/buzz/homepage

Collège Notre-Dame

Des étudiants québécois se font payer un festin pour leur bonne action

Stéphanie Gendron - Journal de Montréal

Journal de Montréal

Des élèves de cinquième secondaire en voyage de finissants à New York ont spontanément réconforté une femme qui pleurait sur un banc de parc près de Times Square. Pour les remercier, elle leur a payé un festin sur une des plus belles terrasses de l’endroit.

La femme s’est avérée être la vice-présidente d’une boutique de vêtements de sports sur Broadway. Elle a dit aux jeunes hommes qui l’ont réconfortée qu’elle souhaitait que tous les habitants de New York agissent comme eux.

88 jeunes du Collège Notre-Dame de Rivière-du-Loup terminaient leur voyage de fin d’année à New York par un après-midi de magasinage samedi. Une poignée d’entre eux, tous des joueurs de hockey Midget AAA du collège, se sont rendus en avance au lieu de rassemblement à Bryant Park, près de Times Square.

«On a vu une femme qui pleurait sur un banc de parc», raconte Marc-Olivier Mathurin. Aucun passant ne se souciait d’elle.

Les jeunes ont décidé d’aller chercher des serviettes de table à un kiosque de hot-dog et les ont remis à la dame.

«On a parlé pendant une demi-heure de notre vie au Canada, de voyages, un peu de Donald Trump. Elle voulait nous montrer que les Américains étaient accueillants. On lui a changé les idées. Ça a marché», a dit le jeune de cinquième secondaire. La dame était triste en raison de problèmes de cœur.

Un festin

Elle souhaitait remercier les six jeunes d’avoir été si attentionnés envers elle. Elle les a invités sur une des plus belles terrasses du secteur, au Bryant Park Grill, et a commandé près d’une dizaine de plats pour eux, après avoir demandé la table où l’on trouvait la plus belle vue de la terrasse. Ailes de poulet, burgers, paninis, tacos, ils ont savouré tout un festin de près de 200 $ US.

«Il y avait des gens d’affaires bien habillés en train de manger là, en train de boire des bouteilles de vin. Et il y avait nous, les jeunes de Rivière-du-Loup», a dit Marc-Olivier Mathurin. «On n'arrêtait pas de se dire que c’était fou.»
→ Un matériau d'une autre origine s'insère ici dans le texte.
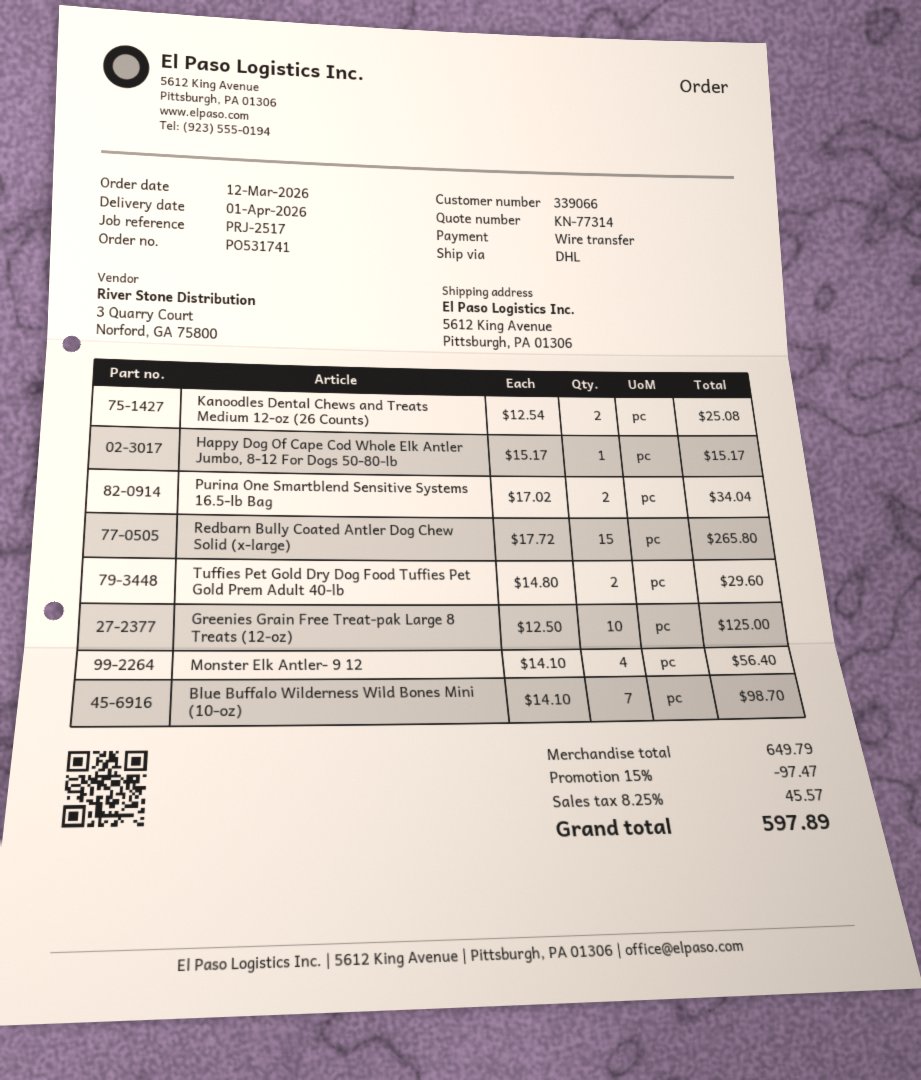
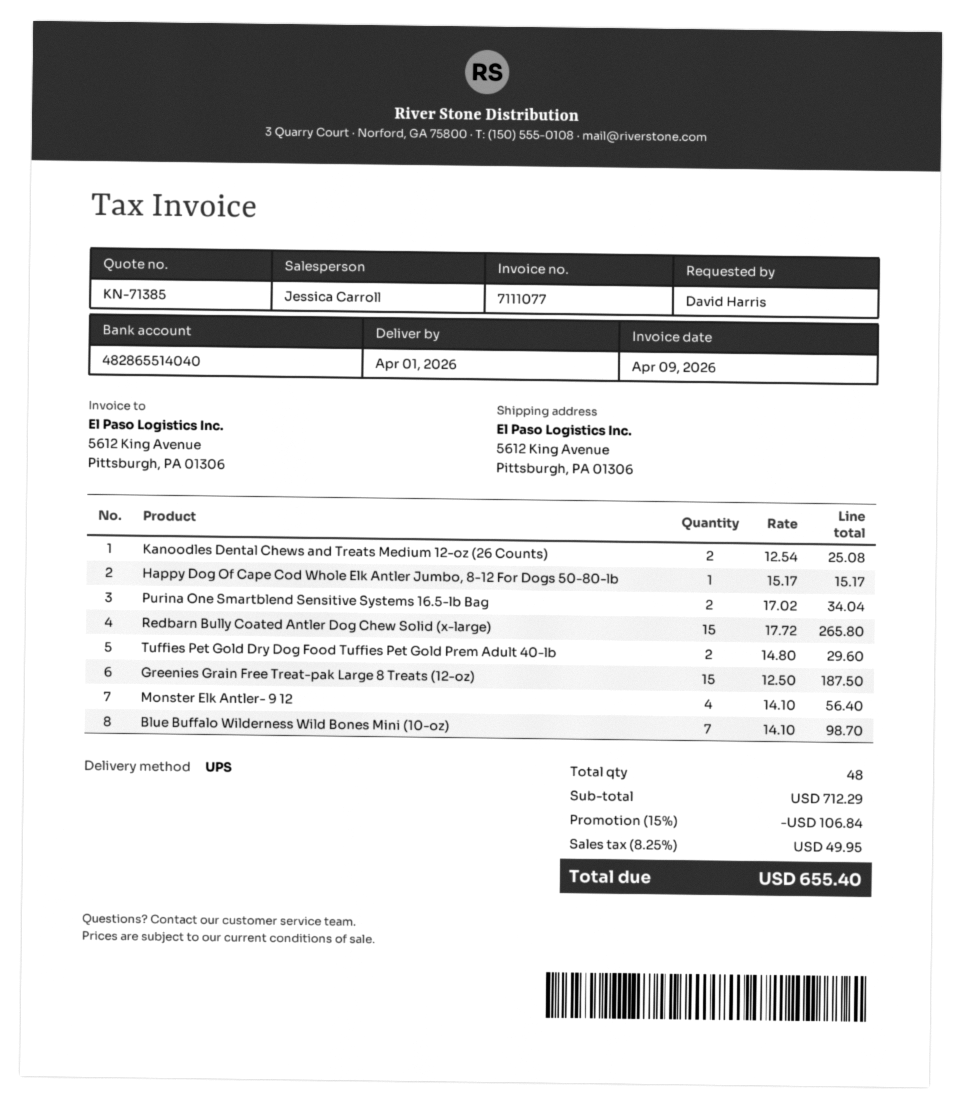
quote number: KN-77314 -> KN-71385
shipping method: DHL -> UPS
Greenies Grain Free Treat-pak Large 8 Treats (12-oz): 10 x 12.50 = 125.00 -> 15 x 12.50 = 187.50
subtotal: 649.79 -> 712.29
discount: 15% = 97.47 -> 15% = 106.84
tax: 8.25% = 45.57 -> 8.25% = 49.95
total: 597.89 -> 655.40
Ce n’est qu’à la fin du repas qu’elle leur a dévoilé son identité, en leur remettant sa carte d’affaires.

Un des enseignants qui les accompagnaient, François D’amours, affirme qu’il n’avait jamais rien vu de tel depuis qu’il accompagne les finissants en voyage, soit depuis 15 ans.

«Les jeunes étaient éberlués lorsqu’ils m’ont raconté ça. Je me disais, c’est de quoi de gros qui se passe. Je n’ai jamais vu pareille histoire», a dit l’enseignant.

Lundi, les élèves devaient raconter un élément marquant de leur voyage dans le cadre d’un examen de fin d’année. Marc-Olivier Mathurin a choisi de raconter cet événement. Selon lui, ses cinq amis ont sans doute décidé d’aborder la même histoire.